Berita Baru Politik – 4 Kasus Pidana Pemilu Akan Disidangkan

0
540

Pihak Polri menerangkan bahwa kini sedang menangani sedikitnya 38 kasus terkait adanya pelanggaran tindak pidana dalam Pemilu 2014 yang telah dilaporkan oleh Badan Pengawas Pemilu (Bawaslu). Dari jumlah 38 kasus tersebut, ada 4 di antaranya yang disebutkan telah lengkap serta segera akan disidangkan pada pengadilan.

Yang jelas dalam kasus pidana pemilu tersebut ada 4 kasus yang telah P-21, dan pasti akan segera digulir menuju proses peradilan,” terang Brigjen Boy Rafli Amar, Kepala Biro Penerangan Masyarakat Divisi Humas Polri dalam jumpa pers yang diadakan di kantornya, kawasan Jl Trunojoyo III, di Kebayoran Baru, Jakarta Selatan, hari Minggu (6/4/2014).

Boy juga sempat mengungkapkan bahwa 38 laporan polisi tersebut sebelumnya sudah diteliti oleh Bawaslu dalam tempo 5 hari lamanya. Jumlah 38 kasus terkait tindak pidana pemilu tersebut terjadi dalam masa kampanye yang dilaksanakan pada tanggal 16 Maret sampai dengan 5 April 2014.

“Dari total 38 kasus ini, sejumlah 34 kasus di antaranya sedang dalam tahap penyidikan,” lanjut Boy. Jenis dari pelanggaran pidana pemilu yang 4 kasus yang mana juga sudah lengkap berkasnya tersebut terdiri atas kasus politik uang, lalu kampanye memakai fasilitas pemerintah, bangunan peribadatan serta tempat pendidikan pada 1 kasus juga ada dari 2 kasus yang lain.

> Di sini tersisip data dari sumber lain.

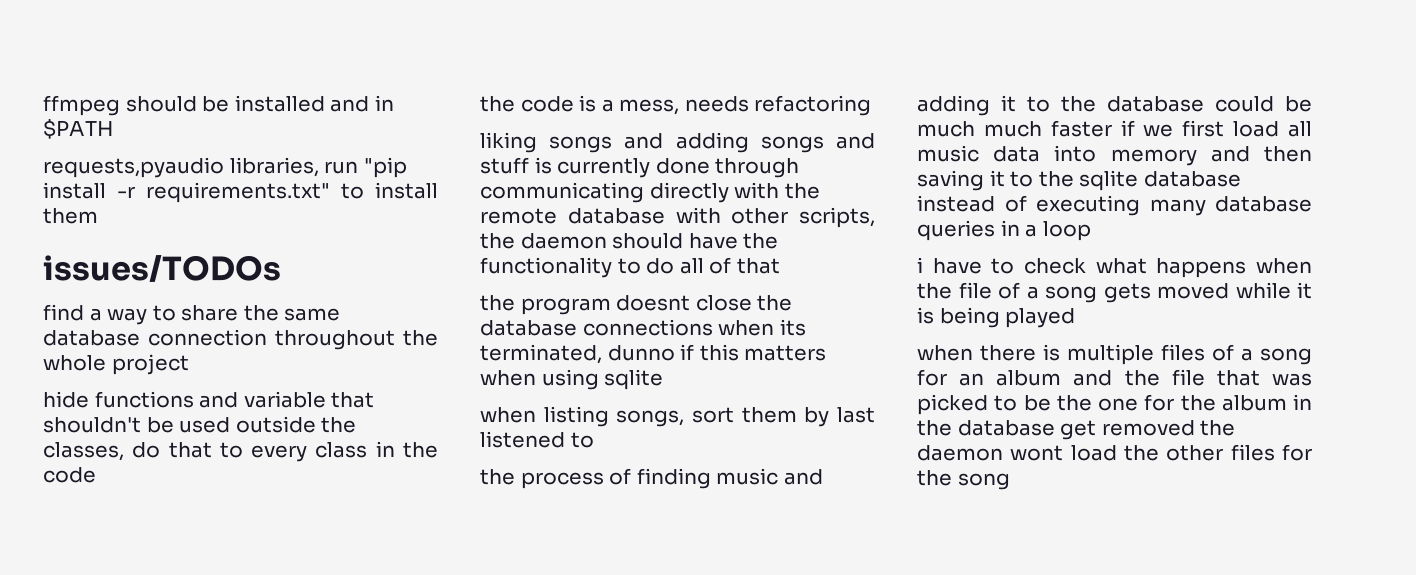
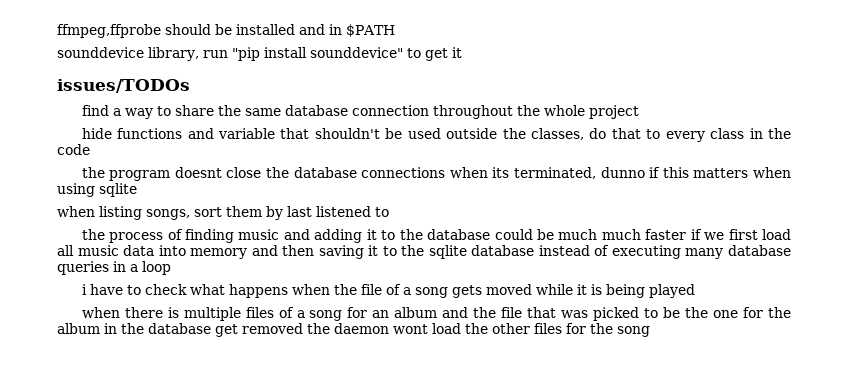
- ffmpeg should be installed and in $PATH
+ ffmpeg,ffprobe should be installed and in $PATH
- requests,pyaudio libraries, run "pip install -r requirements.txt" to install them
+ sounddevice library, run "pip install sounddevice" to get it
- the code is a mess, needs refactoring
- liking songs and adding songs and stuff is currently done through communicating directly with the remote database with other scripts, the daemon should have the functionality to do all of that

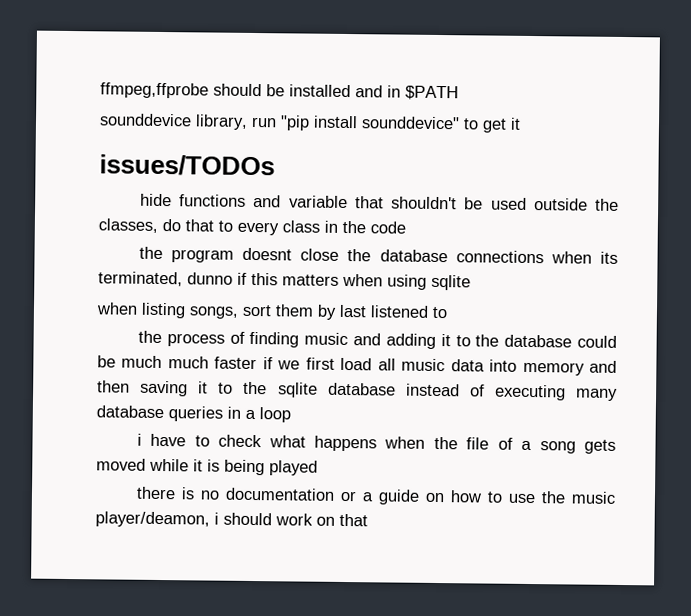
- find a way to share the same database connection throughout the whole project
- when there is multiple files of a song for an album and the file that was picked to be the one for the album in the database get removed the daemon wont load the other files for the song
+ there is no documentation or a guide on how to use the music player/deamon, i should work on that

Sementara sisa 34 kasus yang sedang dalam proses selidik oleh kepolisian yakni 1 kasus tentang pemalsuan dokumen dan ijazah, lalu kasus politik duit ada 11 kasus, lalu kampanye dengan memakai fasilitas pemerintah, tempat ibadah serta tempat pendidikan ada 3, lalu perusakan alat peraga terhitung 2 kasus, kemudian kampanye di luar jadwal ada 3 kejadian serta 14 kasus lainnya.

Di sisi lain, tindak pidana dalam pemilu yang telah terjadi sebelum dari berlakunya masa kampanye pada Januari sampai dengan 15 Maret 2014, berjumlah ada 45 kasus. Untuk 23 kasus di antaranya sudah P-21, sedangkan 7 kasus lain masih pada proses penyidikan serta 14 kasus lain dihentikan atau SP3.